Bref, recruter c’est un métier un peu plus vaste et profond que de poster une annonce, faire passer des entretiens et choisir ! Surtout quand le marché s’inverse et que c’est à l’entreprise de montrer patte blanche.

Ce qui nous interpelle ici, c’est une question simple. Celle de la sélection, du choix. « Choisir donc exclure » disait Bergson. Et cela appelle deux remarques.

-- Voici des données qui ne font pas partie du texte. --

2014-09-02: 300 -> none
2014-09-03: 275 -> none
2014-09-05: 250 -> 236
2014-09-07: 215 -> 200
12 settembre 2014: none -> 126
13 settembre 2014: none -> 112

La première remarque est assez simple : qui dit choix dit donc risque d’erreur, et des deux côtés. Tout opérationnel devrait en être pleinement conscient. En aucun cas, le choix ne peut être totalement exempt de risque et cela vaut autant pour l’entreprise que pour le candidat.

On enfonce une porte ouverte là… Sauf que dans la pratique, connaissant l’aversion au risque qui peut parfois caractériser la vie de l’entreprise, combien de managers auront une posture ultraprudentielle sur le sujet, parce qu’au fond ce risque ils en seront directement affectés s’il se réalise.

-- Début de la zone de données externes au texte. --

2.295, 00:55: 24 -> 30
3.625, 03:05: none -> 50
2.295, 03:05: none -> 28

Or, plus l’on est en période de pénurie de main d’œuvre, plus il faut ouvrir donc prendre des risques… C’est là où il faut alors certainement veiller à éviter deux dérives. La première on vient de l’évoquer, le manager aux idées bien arrêtées qui est réticent à s’ouvrir à des profils qui ne rentrent pas dans le champ de ses représentations.

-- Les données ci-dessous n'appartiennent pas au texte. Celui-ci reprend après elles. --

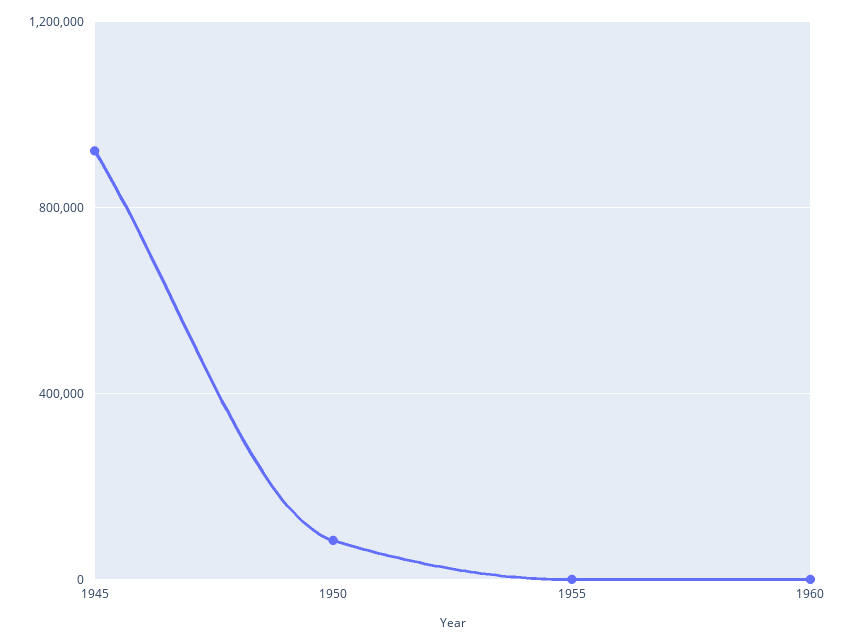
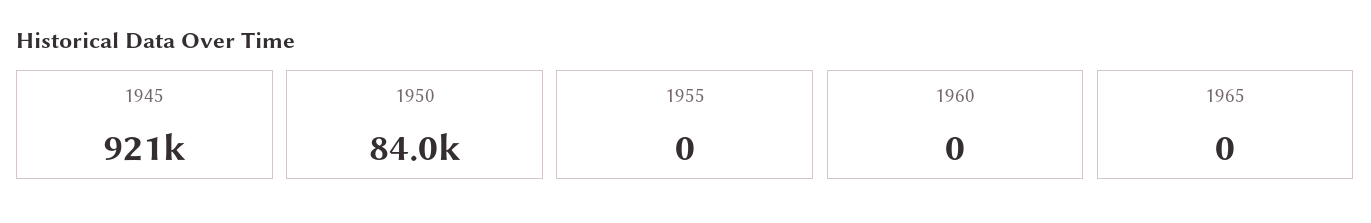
1965: none -> 0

D’où l’intérêt de croiser cette appréciation du risque avec le regard d’autres parties prenantes, en veillant bien sûr à ce que cela n’allonge pas les délais ni n’alourdisse trop le processus.

Et la seconde, celle du manager qui au contraire, s’immisce trop dans le sujet, avec passion certes, mais en privilégiant celles et ceux qui l’aime, avec qui il s’entend bien ou sur lesquels il projette ses propres représentations.

Parce que pour le coup, ce manager-là fait prendre des risques à l’entreprise et au candidat. Parce que si recruter est un art, notamment celui de la pédagogie auprès du manager pour éviter ses biais et ouvrir ses représentations, c’est aussi un métier.

Et c’est précisément parce que c’est un métier tu vois que moi, je suis tout sauf un bon recruteur. Je choisis les gens que je trouve bien dans l’absolu. Mais pas ceux qu’il faut. En d’autres termes je fais rigoureusement ce qu’il ne faut pas.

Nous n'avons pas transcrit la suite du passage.